ASSIGNMENT ▸
Every entry below should be written out again exactly.

Data items ▸
= Beginning of Section =
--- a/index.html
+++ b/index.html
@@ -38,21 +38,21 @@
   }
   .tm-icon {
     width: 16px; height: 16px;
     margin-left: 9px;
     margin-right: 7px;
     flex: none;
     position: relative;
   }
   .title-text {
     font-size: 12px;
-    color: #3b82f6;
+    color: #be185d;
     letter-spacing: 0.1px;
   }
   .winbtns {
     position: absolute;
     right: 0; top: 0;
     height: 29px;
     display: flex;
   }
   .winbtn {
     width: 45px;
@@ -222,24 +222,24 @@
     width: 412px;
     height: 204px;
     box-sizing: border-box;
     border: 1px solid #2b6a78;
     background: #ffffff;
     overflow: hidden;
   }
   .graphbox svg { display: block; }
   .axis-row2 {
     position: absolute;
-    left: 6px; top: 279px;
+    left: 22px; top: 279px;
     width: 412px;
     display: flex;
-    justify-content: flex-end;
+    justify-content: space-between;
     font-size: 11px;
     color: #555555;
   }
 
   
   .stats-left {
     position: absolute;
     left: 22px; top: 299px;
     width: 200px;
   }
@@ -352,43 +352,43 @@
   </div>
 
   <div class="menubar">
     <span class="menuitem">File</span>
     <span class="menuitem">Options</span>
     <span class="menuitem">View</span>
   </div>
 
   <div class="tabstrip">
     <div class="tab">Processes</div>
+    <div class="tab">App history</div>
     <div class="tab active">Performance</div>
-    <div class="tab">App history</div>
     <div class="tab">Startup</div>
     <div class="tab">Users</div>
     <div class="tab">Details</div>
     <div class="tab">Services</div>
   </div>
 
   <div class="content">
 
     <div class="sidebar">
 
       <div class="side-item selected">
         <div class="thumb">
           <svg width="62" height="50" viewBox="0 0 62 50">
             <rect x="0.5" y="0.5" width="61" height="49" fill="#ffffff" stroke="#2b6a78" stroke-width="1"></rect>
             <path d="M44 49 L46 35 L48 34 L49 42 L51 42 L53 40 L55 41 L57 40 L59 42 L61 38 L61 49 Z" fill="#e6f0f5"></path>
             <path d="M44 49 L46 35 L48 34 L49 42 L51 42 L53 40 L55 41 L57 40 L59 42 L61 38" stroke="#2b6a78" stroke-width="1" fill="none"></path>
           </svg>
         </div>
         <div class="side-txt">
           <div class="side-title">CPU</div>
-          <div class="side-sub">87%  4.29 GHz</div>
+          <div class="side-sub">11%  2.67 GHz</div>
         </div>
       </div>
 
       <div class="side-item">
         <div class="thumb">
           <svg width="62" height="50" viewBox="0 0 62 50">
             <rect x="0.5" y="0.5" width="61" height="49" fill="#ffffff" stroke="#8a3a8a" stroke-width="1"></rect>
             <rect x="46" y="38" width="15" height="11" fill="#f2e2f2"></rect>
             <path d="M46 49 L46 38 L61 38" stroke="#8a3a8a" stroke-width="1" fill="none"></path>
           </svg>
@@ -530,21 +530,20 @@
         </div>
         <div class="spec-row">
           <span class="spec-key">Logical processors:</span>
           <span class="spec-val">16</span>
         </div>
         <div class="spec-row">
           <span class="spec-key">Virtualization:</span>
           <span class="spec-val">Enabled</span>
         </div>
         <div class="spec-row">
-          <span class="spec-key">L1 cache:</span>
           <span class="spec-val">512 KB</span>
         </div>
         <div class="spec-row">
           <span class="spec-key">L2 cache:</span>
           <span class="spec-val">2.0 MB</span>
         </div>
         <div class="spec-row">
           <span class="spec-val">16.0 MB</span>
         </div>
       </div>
= End of Section =
EXERCISE SOLUTION ▸
--- a/index.html
+++ b/index.html
@@ -38,21 +38,21 @@
   }
   .tm-icon {
     width: 16px; height: 16px;
     margin-left: 9px;
     margin-right: 7px;
     flex: none;
     position: relative;
   }
   .title-text {
     font-size: 12px;
-    color: #3b82f6;
+    color: #be185d;
     letter-spacing: 0.1px;
   }
   .winbtns {
     position: absolute;
     right: 0; top: 0;
     height: 29px;
     display: flex;
   }
   .winbtn {
     width: 45px;
@@ -222,24 +222,24 @@
     width: 412px;
     height: 204px;
     box-sizing: border-box;
     border: 1px solid #2b6a78;
     background: #ffffff;
     overflow: hidden;
   }
   .graphbox svg { display: block; }
   .axis-row2 {
     position: absolute;
-    left: 6px; top: 279px;
+    left: 22px; top: 279px;
     width: 412px;
     display: flex;
-    justify-content: flex-end;
+    justify-content: space-between;
     font-size: 11px;
     color: #555555;
   }
 
   
   .stats-left {
     position: absolute;
     left: 22px; top: 299px;
     width: 200px;
   }
@@ -352,43 +352,43 @@
   </div>
 
   <div class="menubar">
     <span class="menuitem">File</span>
     <span class="menuitem">Options</span>
     <span class="menuitem">View</span>
   </div>
 
   <div class="tabstrip">
     <div class="tab">Processes</div>
+    <div class="tab">App history</div>
     <div class="tab active">Performance</div>
-    <div class="tab">App history</div>
     <div class="tab">Startup</div>
     <div class="tab">Users</div>
     <div class="tab">Details</div>
     <div class="tab">Services</div>
   </div>
 
   <div class="content">
 
     <div class="sidebar">
 
       <div class="side-item selected">
         <div class="thumb">
           <svg width="62" height="50" viewBox="0 0 62 50">
             <rect x="0.5" y="0.5" width="61" height="49" fill="#ffffff" stroke="#2b6a78" stroke-width="1"></rect>
             <path d="M44 49 L46 35 L48 34 L49 42 L51 42 L53 40 L55 41 L57 40 L59 42 L61 38 L61 49 Z" fill="#e6f0f5"></path>
             <path d="M44 49 L46 35 L48 34 L49 42 L51 42 L53 40 L55 41 L57 40 L59 42 L61 38" stroke="#2b6a78" stroke-width="1" fill="none"></path>
           </svg>
         </div>
         <div class="side-txt">
           <div class="side-title">CPU</div>
-          <div class="side-sub">87%  4.29 GHz</div>
+          <div class="side-sub">11%  2.67 GHz</div>
         </div>
       </div>
 
       <div class="side-item">
         <div class="thumb">
           <svg width="62" height="50" viewBox="0 0 62 50">
             <rect x="0.5" y="0.5" width="61" height="49" fill="#ffffff" stroke="#8a3a8a" stroke-width="1"></rect>
             <rect x="46" y="38" width="15" height="11" fill="#f2e2f2"></rect>
             <path d="M46 49 L46 38 L61 38" stroke="#8a3a8a" stroke-width="1" fill="none"></path>
           </svg>
@@ -530,21 +530,20 @@
         </div>
         <div class="spec-row">
           <span class="spec-key">Logical processors:</span>
           <span class="spec-val">16</span>
         </div>
         <div class="spec-row">
           <span class="spec-key">Virtualization:</span>
           <span class="spec-val">Enabled</span>
         </div>
         <div class="spec-row">
-          <span class="spec-key">L1 cache:</span>
           <span class="spec-val">512 KB</span>
         </div>
         <div class="spec-row">
           <span class="spec-key">L2 cache:</span>
           <span class="spec-val">2.0 MB</span>
         </div>
         <div class="spec-row">
           <span class="spec-val">16.0 MB</span>
         </div>
       </div>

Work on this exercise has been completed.